Asegurar la continuidad
Con el vil asesinato de Frank, las fuerzas revolucionarias se vieron también ante el imperativo de encontrar a otro luchador que ocupara su responsabilidad como Jefe Nacional de Acción y Sabotaje del Movimiento 26 de Julio.
Frank era muy difícil de sustituir, diría años después la legendaria Haydée Santamaría: «Cuando empezamos a valorar compañeros… se analizaron muchos nombres, pero aquellos que estábamos más cerca de él (Frank) coincidimos enteramente en elegir a Daniel».
Aludía la heroína del Moncada a René Gilberto Ramos Latour, el joven contador estrechamente vinculado con Frank desde los días de la Acción Revolucionaria Oriental (ARO) y Acción Nacional Revolucionaria (ANR), fundadas y dirigidas por el maestro santiaguero tras el asalto al Moncada, y que a fuerza de entrega y coraje se convirtió en uno de los combatientes más estimados por el mayor de los País García.

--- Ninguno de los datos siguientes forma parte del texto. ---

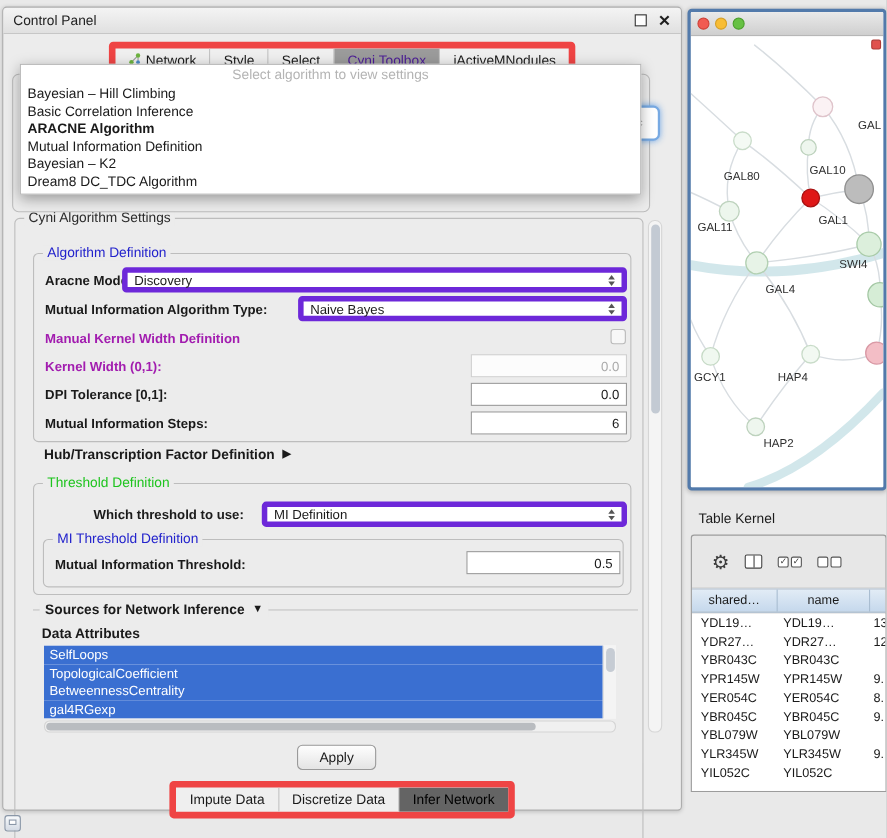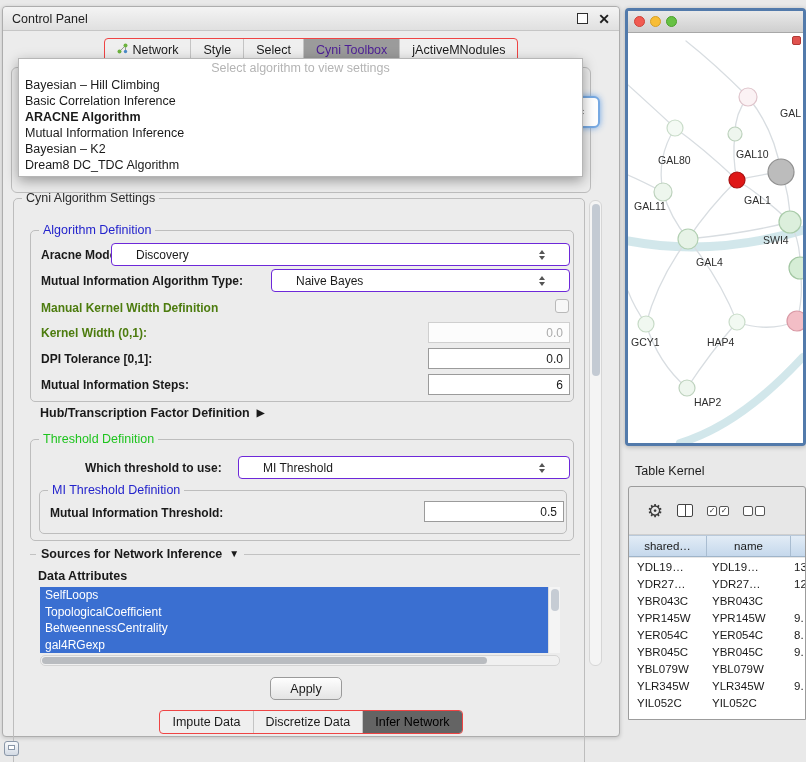--- a/index.html
+++ b/index.html
@@ -10,21 +10,21 @@
 
 
 .cp{left:2px;top:6px;width:618px;height:731px;background:#ececec;border:1px solid #adadad;border-radius:4px;box-shadow:0 1px 4px rgba(0,0,0,.18)}
 .cp-titlebar{position:absolute;left:0;top:0;right:0;height:24px;display:flex;align-items:center;padding:0 9px;background:linear-gradient(#f4f4f4,#e0e0e0);border-bottom:1px solid #c6c6c6;border-radius:4px 4px 0 0}
 .cp-title{font-size:12.5px;color:#222}
 .tb-btns{margin-left:auto;display:flex;align-items:center;gap:10px}
 .float-btn{width:11px;height:11px;border:1.6px solid #2e2e2e;display:inline-block;background:#fdfdfd}
 .close-btn{font-size:14px;font-weight:bold;color:#1d1d1d;line-height:12px}
 
 .tabbar{position:absolute;top:31px;left:0;right:0;display:flex;justify-content:center;z-index:3}
-.seg{display:flex;border:1px solid #ef4444;border-radius:4px;overflow:hidden;background:#efefef}
+.seg{display:flex;border:6px solid #ef4444;border-radius:4px;overflow:hidden;background:#efefef}
 .seg-tab{display:flex;align-items:center;gap:5px;padding:4px 12px;font-size:12.5px;border-right:1px solid #c4c4c4;white-space:nowrap}
 .seg-tab:last-child{border-right:none}
 .tabbar .seg-tab.selected{background:var(--selected-tab-gray,#9b9b9b);color:#4c1d95}
 .bottom-tabs{position:absolute;top:703px;left:0;right:0;display:flex;justify-content:center}
 .bottom-tabs .seg-tab.selected{background:var(--selected-bottom-tab,#646464);color:#000000}
 
 
 .popup{position:absolute;left:15px;top:51px;width:565px;background:#fff;border:1px solid #b6b6b6;box-shadow:0 4px 12px rgba(0,0,0,.35);z-index:60;padding-bottom:3px}
 .popup-ph{height:18px;line-height:18px;text-align:center;color:#b4b4b4;font-size:12.5px}
 .popup-item{height:16px;line-height:16px;padding-left:6px;font-size:12.5px}
@@ -39,22 +39,22 @@
 .gtitle{position:absolute;top:-8px;left:8px;background:#ececec;padding:0 4px;font-size:12.5px;white-space:nowrap;color:#2c2c2c}
 .gtitle.blue{color:var(--group-title-blue,#2323cc)}
 .gtitle.green{color:var(--group-title-green,#1ec41e)}
 .settings{left:10px;top:191px;width:572px;height:571px}
 .alg{left:16px;top:31px;width:544px;height:172px}
 .thresh{left:16px;top:240px;width:544px;height:102px}
 .mithresh{left:8px;top:50px;width:528px;height:44px}
 
 .lbl{position:absolute;font-size:12px;white-space:nowrap}
 .lbl.b{font-weight:bold}
-.lbl.dis{font-weight:bold;color:#4d7c0f}
-.combo{position:absolute;height:23px;background:#fff;border:1px solid #6d28d9;border-radius:4px;display:flex;align-items:center;padding:0 24px;font-size:12px}
+.lbl.dis{font-weight:bold;color:#a21caf}
+.combo{position:absolute;height:23px;background:#fff;border:5px solid #6d28d9;border-radius:4px;display:flex;align-items:center;padding:0 6px;font-size:12px}
 .cval{flex:1;overflow:hidden;white-space:nowrap}
 .combo-arrows{display:flex;flex-direction:column;align-items:center;gap:2px}
 .combo-arrows i{display:block;width:0;height:0;border-left:3.5px solid transparent;border-right:3.5px solid transparent}
 .combo-arrows .up{border-bottom:4.5px solid #555}
 .combo-arrows .dn{border-top:4.5px solid #555}
 .field{position:absolute;height:21px;background:#fff;border:1px solid #9b9b9b;text-align:right;padding:3px 6px;font-size:12px}
 .field.dis{border-color:#cfcfcf;color:#ababab;background:#fcfcfc}
 .checkbox{position:absolute;width:14px;height:14px;border:1px solid #b9b9b9;border-radius:3px;background:#f7f7f7}
 .hub{position:absolute;left:26px;top:207px;font-weight:bold;font-size:12.5px;display:flex;align-items:center;gap:7px}
 .tri{font-size:10px;line-height:10px}
@@ -173,21 +173,21 @@
     <div class="popup">
       <div class="popup-ph">Select algorithm to view settings</div>
       <div>
 
           <div class="popup-item"><span>Bayesian – Hill Climbing</span></div>
 
           <div class="popup-item"><span>Basic Correlation Inference</span></div>
 
           <div class="popup-item selected"><span>ARACNE Algorithm</span></div>
 
-          <div class="popup-item"><span>Mutual Information Inference</span></div>
+          <div class="popup-item"><span>Mutual Information Definition</span></div>
 
           <div class="popup-item"><span>Bayesian – K2</span></div>
 
           <div class="popup-item"><span>Dream8 DC_TDC Algorithm</span></div>
         </div>
     </div>
 
     <div class="group settings">
       <span class="gtitle">Cyni Algorithm Settings</span>
 
@@ -228,21 +228,21 @@
       <div class="hub">
         <span>Hub/Transcription Factor Definition</span>
         <span class="tri">▶</span>
       </div>
 
       <div class="group thresh">
         <span class="gtitle green">Threshold Definition</span>
 
         <span class="lbl b" style="left:54px;top:21px">Which threshold to use:</span>
         <div class="combo" style="left:207px;top:16px;width:332px">
-          <span class="cval">MI Threshold</span>
+          <span class="cval">MI Definition</span>
           <span class="combo-arrows">
               <i class="up"></i>
               <i class="dn"></i>
             </span>
         </div>
 
         <div class="group mithresh">
           <span class="gtitle blue">MI Threshold Definition</span>
           <span class="lbl b" style="left:10px;top:15px">Mutual Information Threshold:</span>
           <div class="field" style="left:384px;top:10px;width:140px">0.5</div>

René Gilberto Ramos Latour.
En las calles del Santiago que lo acogió desde niño, Daniel supo forjarse una leyenda como combatiente audaz, de decisiones firmes y rápidas; el hombre imprescindible y querido, capaz de estremecer como dirigente sindical a su natal Antilla y las zonas de Preston y Nicaro.
En 1957, con el grado de teniente, formó parte del primer refuerzo enviado por Frank a la Sierra Maestra, pero Fidel determinó su regreso a Santiago, donde llegó a ser nombrado Comandante del Llano. Por su capacidad organizativa, coraje y conocimientos militares, se le confió la creación del Segundo Frente, empeño frustrado por una delación.
Con el afecto que le reciprocaba a Frank, a quien consideraba un hombre extraordinario, Ramos Latour puso su alma y coraje en la nueva tarea. Sus acciones fueron incesantes y osadas. Así recorrió el país para encaminar los preparativos de la huelga del 9 de abril y nunca desmereció la confianza depositada en él.
Con ese aval regresó a la Sierra en 1958 y Fidel lo nombró jefe de la Columna No. 10, con la cual combatió en las serranías de Santo Domingo y asumió nuevas misiones.
El 30 de julio de 1958, un año después que Frank, el comandante Daniel cayó mortalmente herido en El Jobal, actual municipio de Bartolomé Masó, cuando cumplía la encomienda de interceptar un contingente enemigo, el tercer combate de su Columna en solo cinco días. Tenía entonces 26 años y llevaba aproximadamente un mes en las montañas. El mismo Fidel anunció su muerte en Radio Rebelde.
Unidos por la sangre generosa que entregaron y por un mismo ideal, Frank, Raúl y René son hoy ejemplo e inspiración para las nuevas generaciones de todo el país.